§ **Dataset entries**
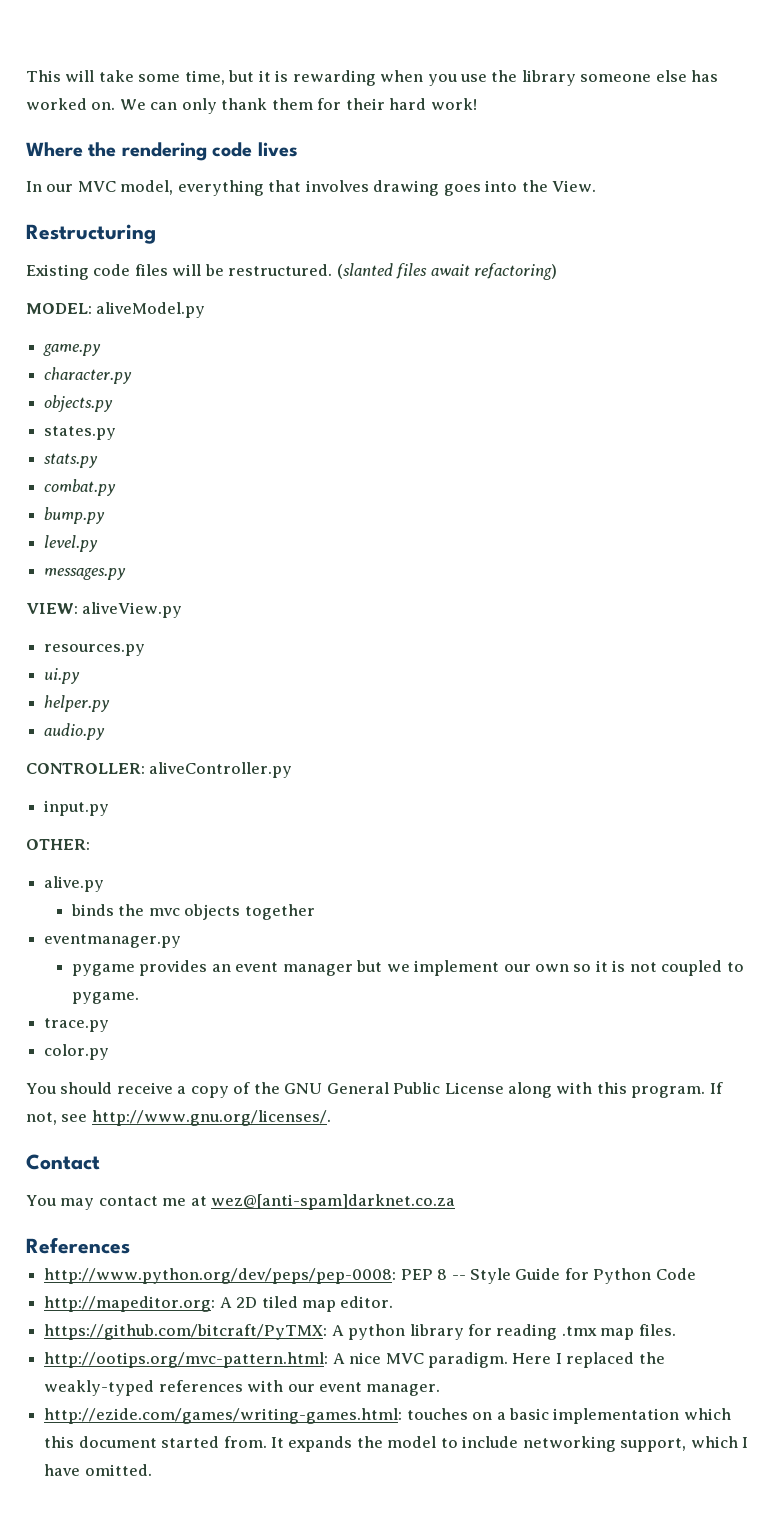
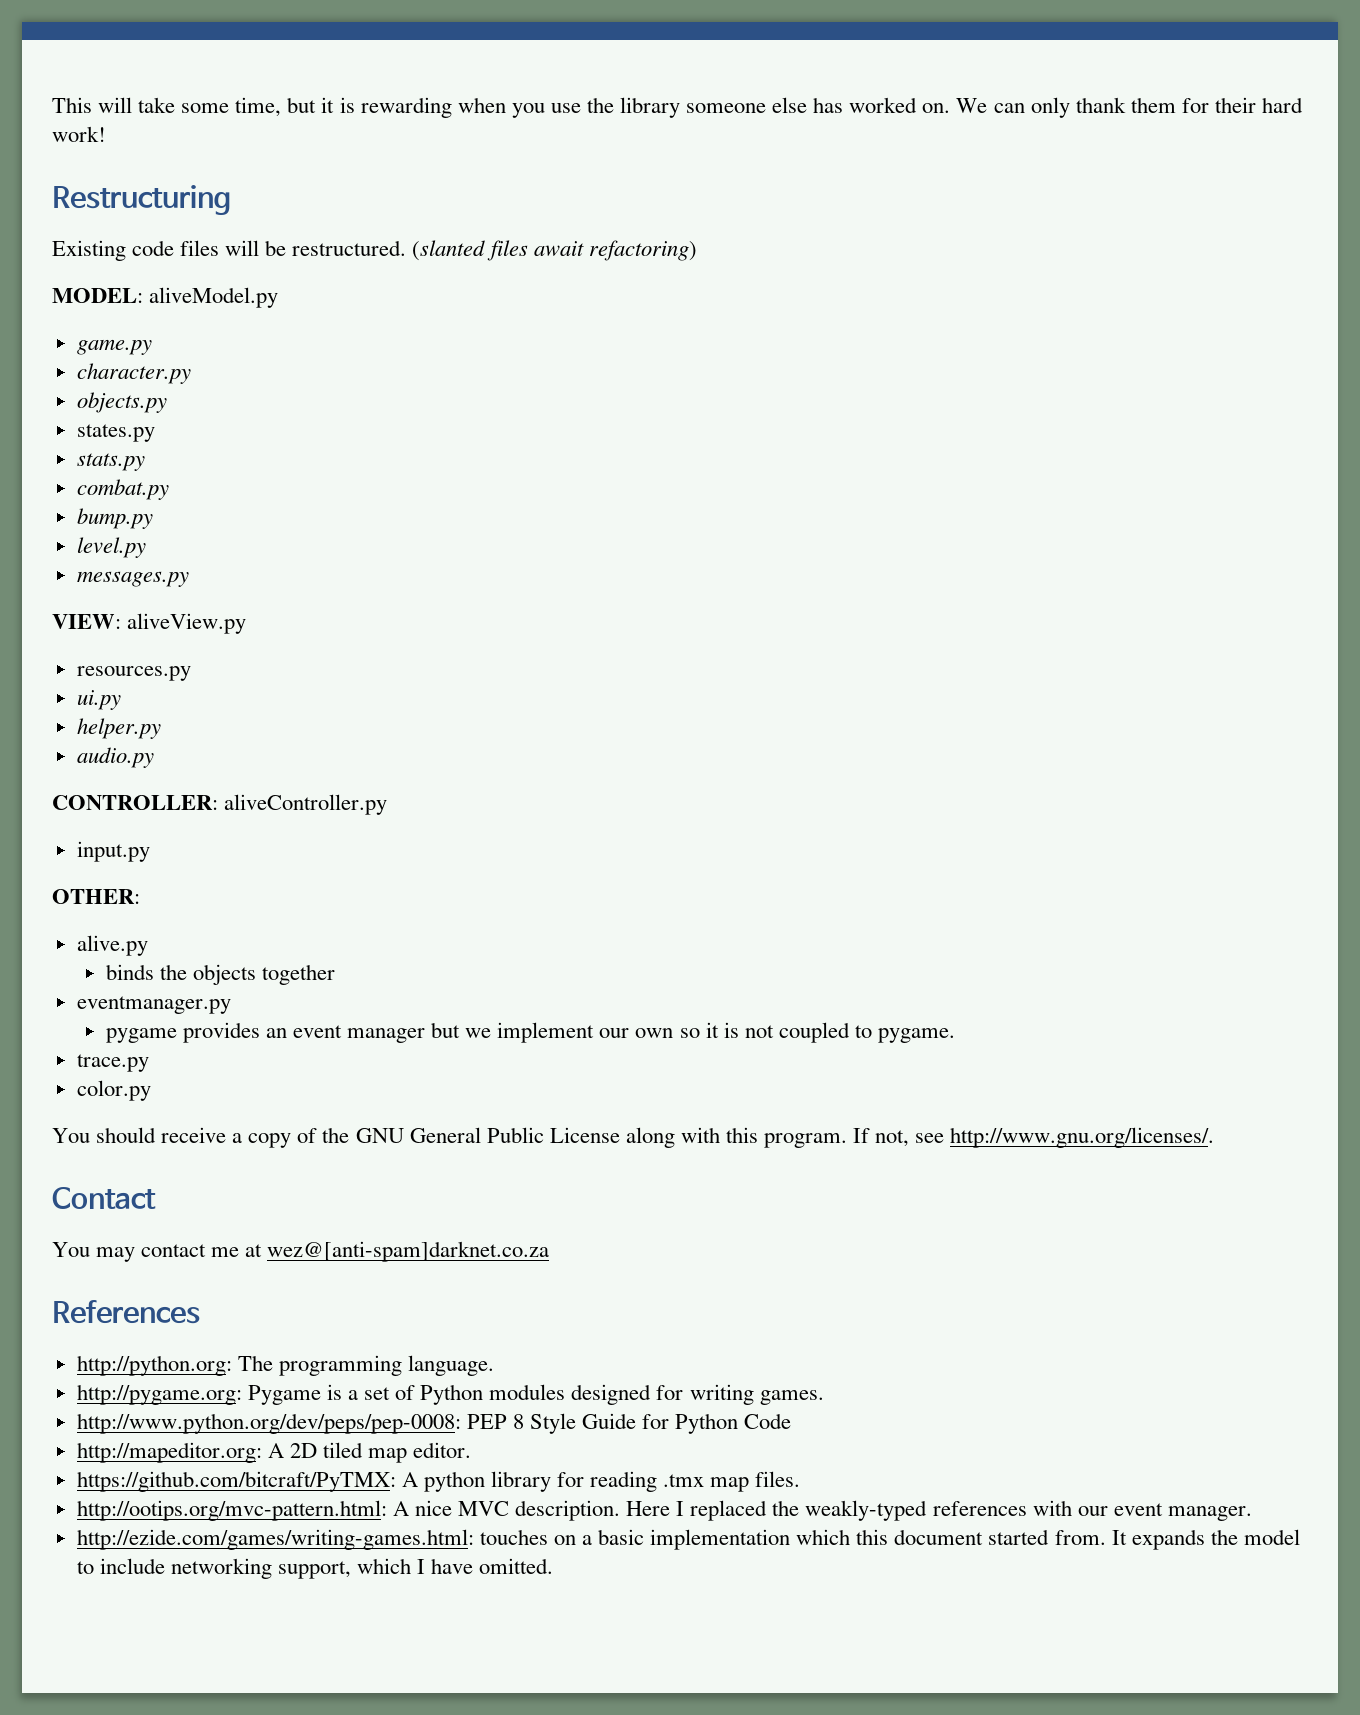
[26,142,298,161] [26,180,597,196] // Where the rendering code lives // In our MVC model, everything that involves drawing goes into the View. -> (106, 134) none
[148,908,180,916] mvc -> (187, 972) none
(130, 1245) none -> [76,1355,494,1376] [76,1384,824,1405] // http://python.org: The programming language. // http://pygame.org: Pygame is a set of Python modules designed for writing games.
[451,1275,466,1280] -- -> (524, 1421) none
[427,1352,508,1368] paradigm. -> [515,1500,621,1521] description.

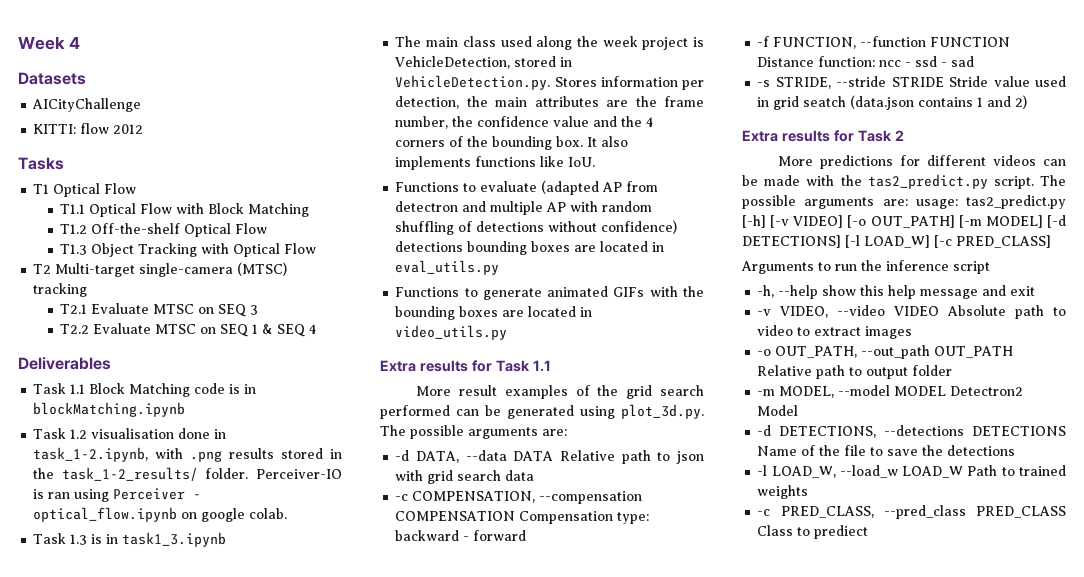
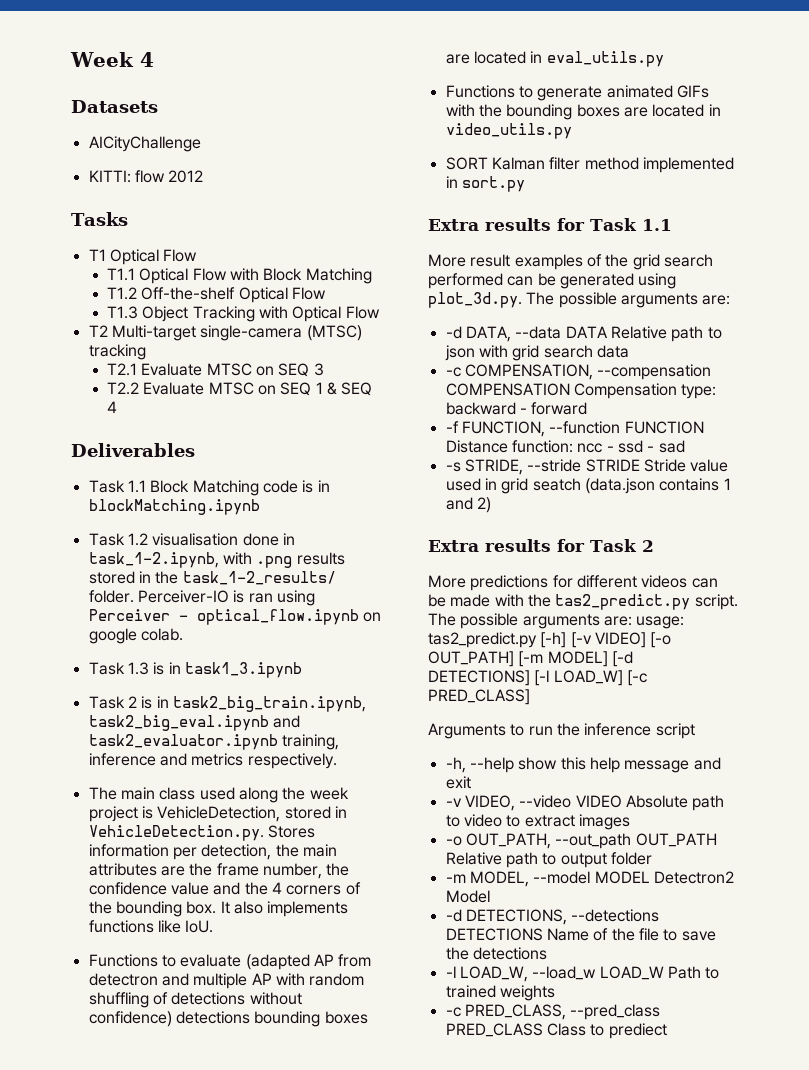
(227, 539) none -> [88,696,366,712] [88,715,300,731] [88,734,339,750] [88,753,337,769] // Task 2 is in task2_big_train.ipynb, task2_big_eval.ipynb and task2_evaluator.ipynb training, inference and metrics respectively.
(508, 332) none -> [445,157,734,173] [445,176,525,192] // SORT Kalman filter method implemented in sort.py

§ **Problem statement**
Starting from the line with "(227, 539) none", write out every remaining line of the data above exactly, the final line included, and nothing before it.

§ **Exercise result**
(227, 539) none -> [88,696,366,712] [88,715,300,731] [88,734,339,750] [88,753,337,769] // Task 2 is in task2_big_train.ipynb, task2_big_eval.ipynb and task2_evaluator.ipynb training, inference and metrics respectively.
(508, 332) none -> [445,157,734,173] [445,176,525,192] // SORT Kalman filter method implemented in sort.py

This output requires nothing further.